On Tuesday, the Financial Times published my letter regarding the recently-announced joint venture between Dow Chemical and the Kuwait Petroleum Company (KPC). The letter is entitled “Gulf Investors Exert New Control” and the text is as follows:
Sir, Francesco Guerrera’s report “Dow to invest plastics business into $11bn Kuwaiti joint venture” (December 14), on the deal between Dow Chemical and the Kuwait Petroleum Company (KPC), rightly identifies a trend of Gulf-based entities increasingly investing in global companies. As important as the increased volume of such investment, however, is the increasingly strategic nature of Gulf companies’ acquisitions.
The Dow-KPC deal differs from other recent transactions (such as Abu Dhabi Investment Authority’s $7.5bn injection into Citigroup) in two key ways. First, the sector itself (plastics and petroleum-related chemicals) is one in which the Gulf has an inherent advantage and is therefore credibly positioned to become a global leader. Second, the deal is a joint venture by which the Gulf investor exercises significant control and steers the enterprise: rather than take a passive role in a running concern, KPC is shaping the destiny of a new company. These two factors make the deal far more substantive than other high-profile stakes, enabling Dow and KPC to build a stronger business than either could do on its own.
Citi’s deal with ADIA has done little for its share price and strategic footing. Dow’s deal with KPC, on the other hand, sent its stock up 7 per cent in one day.

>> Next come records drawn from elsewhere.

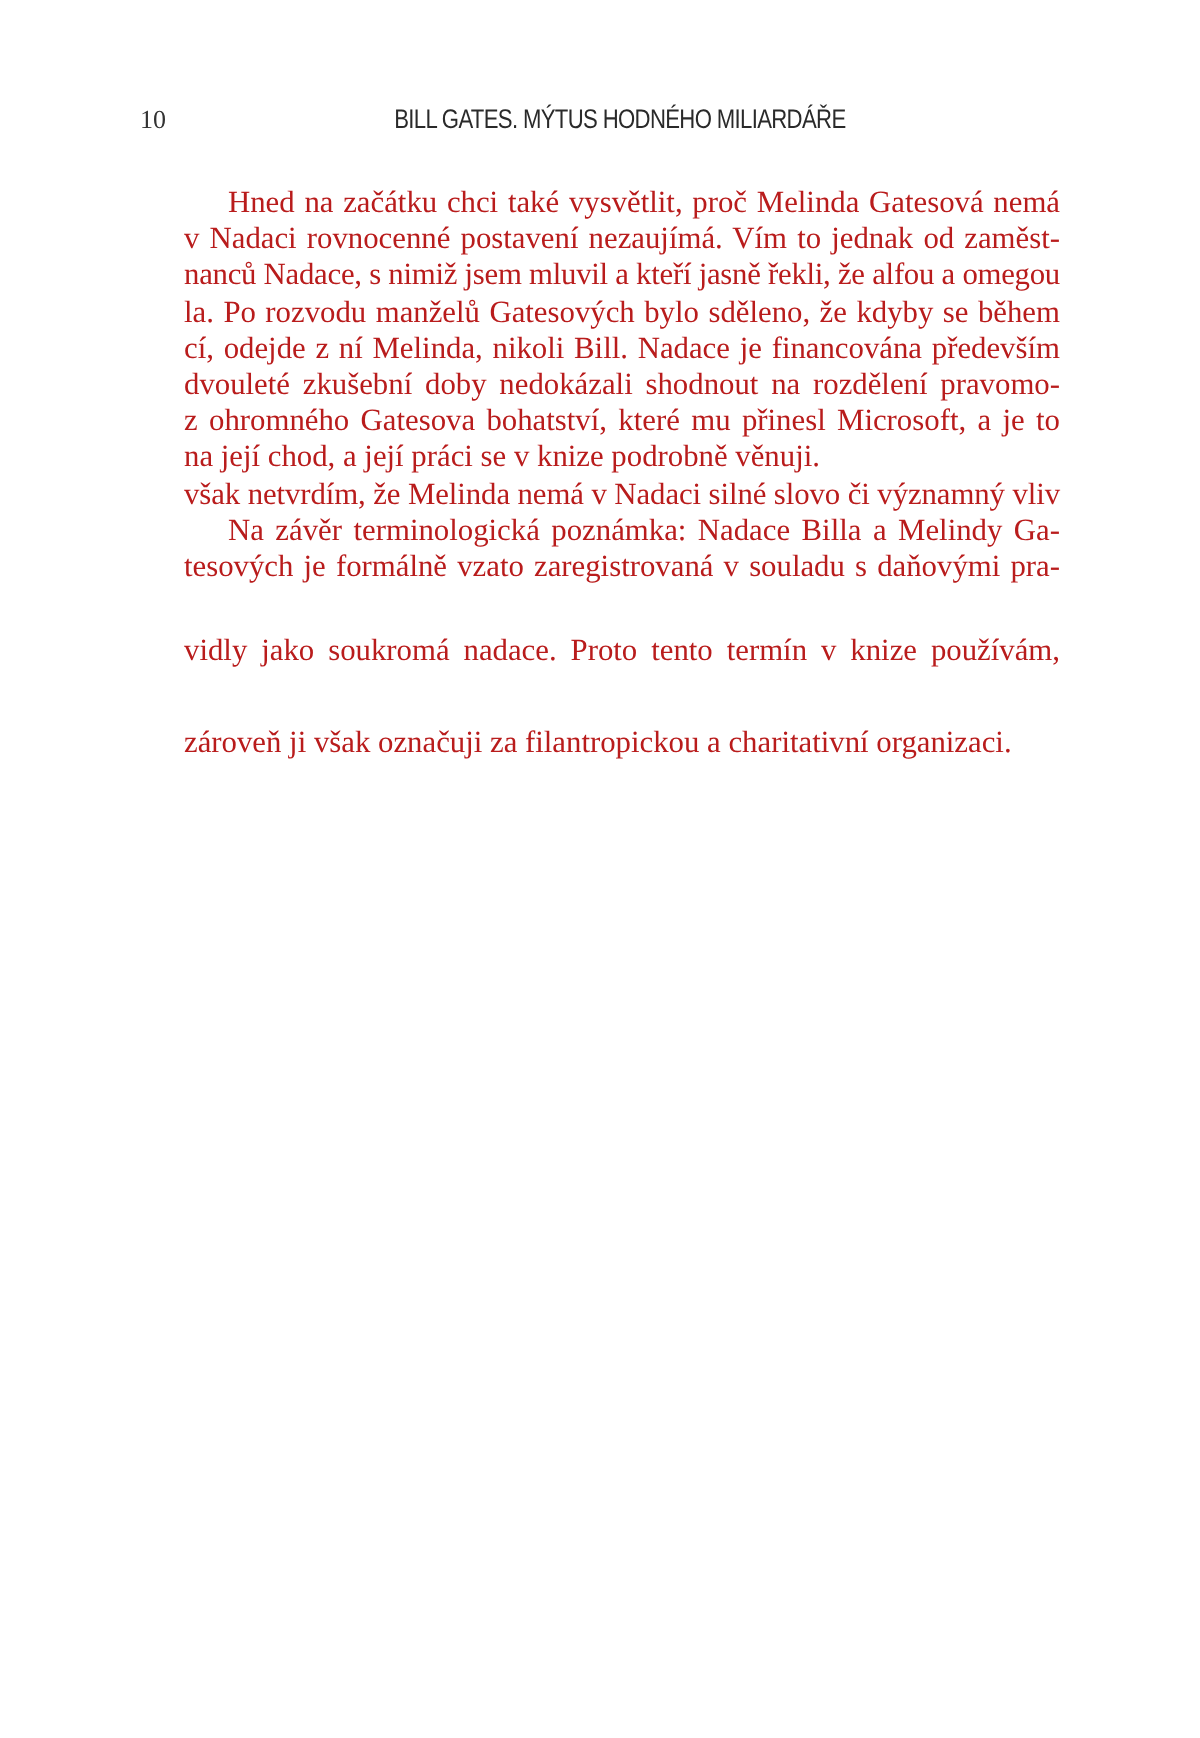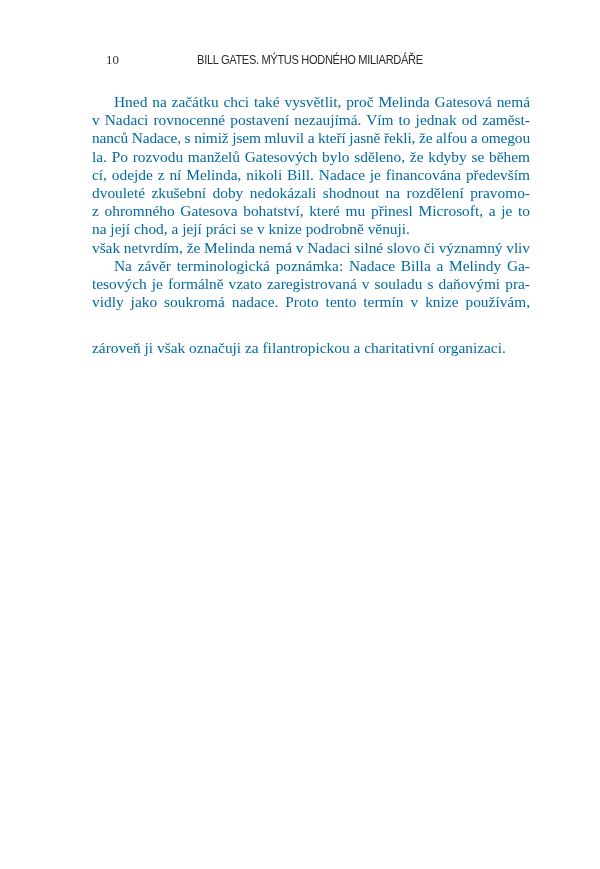--- a/index.html
+++ b/index.html
@@ -22,21 +22,20 @@
       height: 20px;
     }
     .page-number {
       position: absolute;
       left: 0;
       top: 0;
       font-family: "Liberation Serif", "DejaVu Serif", serif;
       font-size: 13px;
       line-height: 20px;
       color: #333;
-      margin-left: 36px;
     }
     .running-title {
       position: absolute;
       left: 0;
       right: 0;
       top: 0;
       text-align: center;
       font-family: "Liberation Sans", "DejaVu Sans", sans-serif;
       font-size: 13.5px;
       line-height: 20px;
@@ -46,21 +45,21 @@
       color: #2a2a2a;
     }
     .body-text {
       position: absolute;
       top: 93px;
       left: 70px;
       width: 460px;
       font-family: "Liberation Serif", "DejaVu Serif", serif;
       font-size: 15.4px;
       line-height: 18.2px;
-      color: #0369a1;
+      color: #b91c1c;
     }
     .para {
       margin: 0;
       text-indent: 22px;
     }
     .line {
       display: block;
       text-align: justify;
       text-align-last: justify;
       white-space: nowrap;
@@ -90,16 +89,16 @@
     <span class="line" style="white-space: normal;">la. Po rozvodu manželů Gatesových bylo sděleno, že kdyby se během</span>
     <span class="line" style="white-space: normal;">cí, odejde z ní Melinda, nikoli Bill. Nadace je financována především</span>
     <span class="line" style="white-space: normal;">dvouleté zkušební doby nedokázali shodnout na rozdělení pravomo-</span>
     <span class="line" style="white-space: normal;">z ohromného Gatesova bohatství, které mu přinesl Microsoft, a je to</span>
     <span class="line last" style="white-space: normal;">na její chod, a její práci se v knize podrobně věnuji.</span>
     <span class="line" style="white-space: nowrap; letter-spacing: -0.0454963px; text-align-last: left;">však netvrdím, že Melinda nemá v Nadaci silné slovo či významný vliv</span>
   </div>
   <div class="para">
     <span class="line indent" style="white-space: normal;">Na závěr terminologická poznámka: Nadace Billa a Melindy Ga-</span>
     <span class="line" style="white-space: normal;">tesových je formálně vzato zaregistrovaná v souladu s daňovými pra-</span>
-    <span class="line" style="white-space: normal;">vidly jako soukromá nadace. Proto tento termín v knize používám,</span>
+    <span class="line" style="white-space: normal; margin-top: 24px;">vidly jako soukromá nadace. Proto tento termín v knize používám,</span>
     <span class="line last" style="white-space: normal; margin-top: 28px;">zároveň ji však označuji za filantropickou a charitativní organizaci.</span>
   </div>
 </div>
 
 </body></html>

As strategic capital creates more value than passive investments do, Gulf investors’ increasingly strategic view bodes well for shareholder value.
Aamir A. Rehman,
New York, NY 10021, US
Copyright The Financial Times Limited 2007
The taking of strategic positions rather than making portfolio investments does involve the risk of a backlash.
The concern in Western countries will be that many of the big players in the GCC are state or quasi-state institutions, rather than privately owned entities operating on a purely commercial basis.
This has led to concerns in the past when major stakes in Western companies have been purchased by state owned GCC organisations.
Mohammed Amin’s observations on “backlash” are well-founded. The most prominent example of such backlash is the blockage of Dubai Ports World’s US acquisitions through Congressional intervention. The episode, dubbed the “Dubai Ports Debacle” in a Harvard Business School case, is discussed in Chapter 10 — “Getting Things Done — Operations Strategy and the GCC” — of Dubai & Co.
The choice made by KPC and Dow to choose a *joint venture* model was crucial both from strategic and regulatory / public relations perspectives. KPC has not taken a stake in a Western company — it has partnered with Dow to create a new firm, separate from the GCC and US parents. Rather than try to control Dow, KPC has identified a set of assets with strategic relevance and has worked with Dow to “carve out” a line of business.
In addition to creating greater business value (as discussed in my original post), the JV approach has the benefit of avoiding a situation that could be viewed as a foreign takeover of a US firm.
Many thanks to Mohammed Amin for his insightful comment.